India has handed out more powers to the anti-profiteering watchdog, allowing it to widen a probe against a company to include goods or services not covered in an investigation report.
The government has notified the rule changes, inserting a provision in the goods and services tax rules to allow the National Anti-profiteering Authority, or NAA, to direct the Director General of Anti-Profiteering to further a probe if there is reason to believe that there has been contravention of norms in respect of goods or services not covered in the latter’s report.
The move comes on the heels of GST Council, the apex decision making body for the levy, extending the tenure of the NAA by two years. The Council had also approved imposition of an additional penalty of up to 10% of the profiteered amount if the companies don’t pay up a fine of ?25,000 in 30 days.

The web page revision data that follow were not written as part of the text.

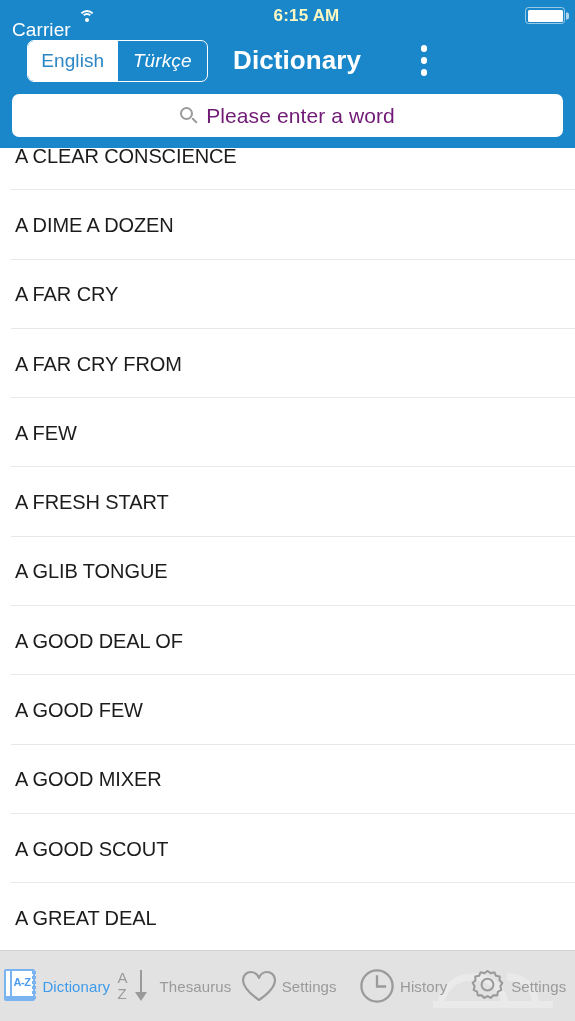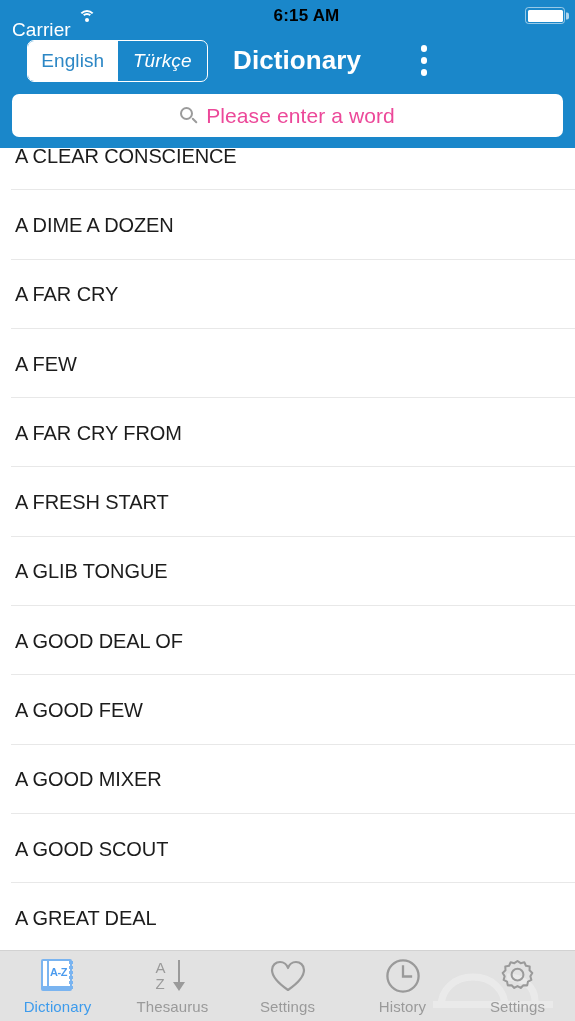"6:15 AM" .status-time { color: #000000 -> #fef9c3 }
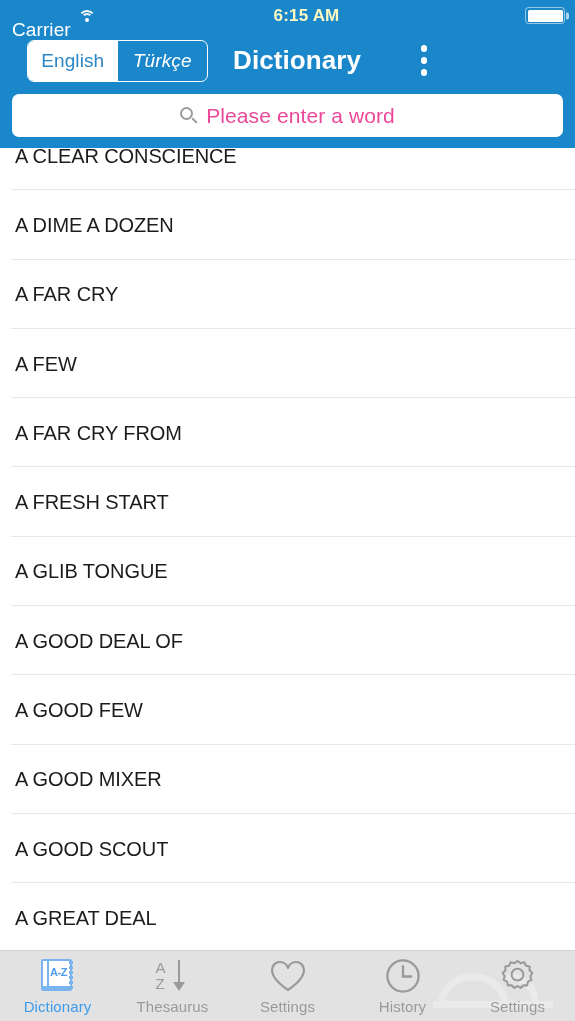"Please enter a word" .search-placeholder { color: #ec4899 -> #701a75 }
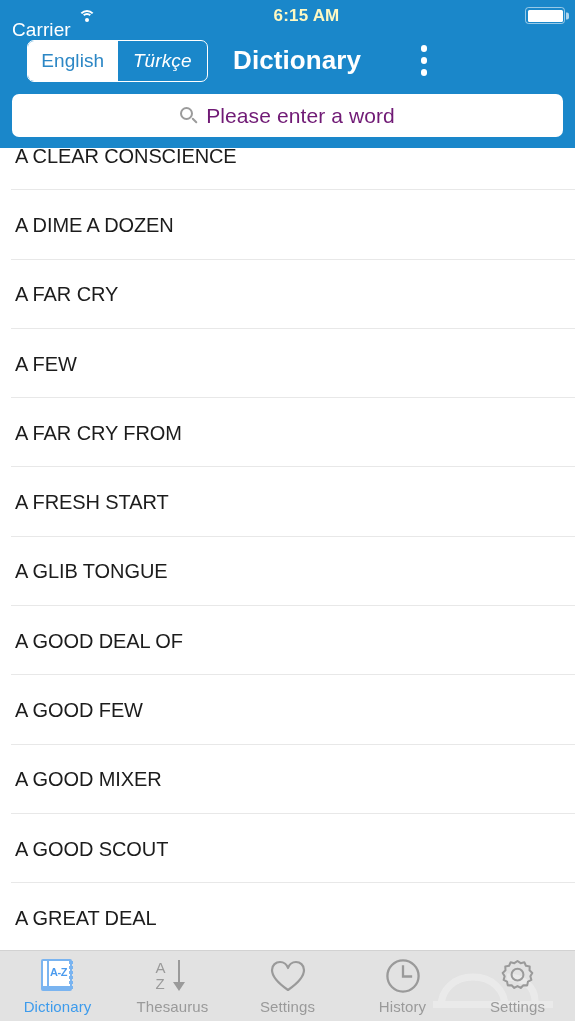"A FEW" div.list-row { order: before "A FAR CRY FROM" -> after "A FAR CRY FROM" }
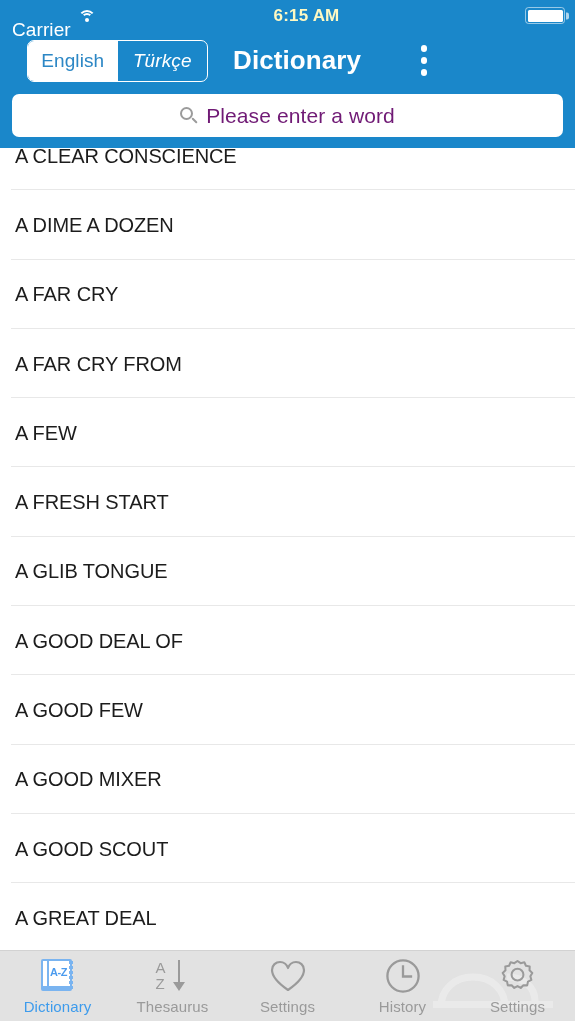"A-Z" .tab-item { flex-direction: column -> row }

In the past, there have been cases where the DGAP had sought to widen an inquiry to other goods or services beyond the scope of a complaint. Tax experts said companies now need to prepare themselves better.
“This new provision now specifically allows the NAA to extend investigation to other products as well… From the industry standpoint, it means that the ambit of antiprofiteering proceedings might increase and hence there have to be adequate controls and documentation in place with respect to all products that a company is dealing in,” said Pratik Jain, national leader, indirect taxes, PwC.
The June 28 notification also empowers NAA to summon any person in relation to an inquiry. This was earlier limited to the DGAP or its officers only.
Further, the DGAP has been allowed to complete an investigation within six months from the date of receipt of reference from the standing committee instead of three months now. The DGAP will get additional time to complete any new investigation handed out by the NAA. The DGAP can continue to apply for a three-month extension from the NAA.
A standing committee can now apply for a one-month extension from the NAA, in addition to the two months allowed for examining a complaint or application. Similarly, the NAA can now issue its order within six months — instead of three months earlier —from date of receipt of report from the DGAP.
India put in place an anti-profiteering system to ringfence consumers from sudden spikes in prices after GST was rolled out in July 2017. Countries that implemented GST had witnessed an increase in inflation soon after doing so. It had studied mechanisms that Malaysia and Australia adopted as part of their GST framework.
The country went in for a three-tier structure to investigate anti-profiteering complaints from consumers. At the initial level are the state screening committees and a national standing committee to examine complaints. These committees refer complaints to the Director General of Safeguards, mandated to conduct a thorough investigation by seeking information from the companies concerned. The third and final level is the NAA, which examines the investigation report and hears the company and the complainant before pronouncing a final decision.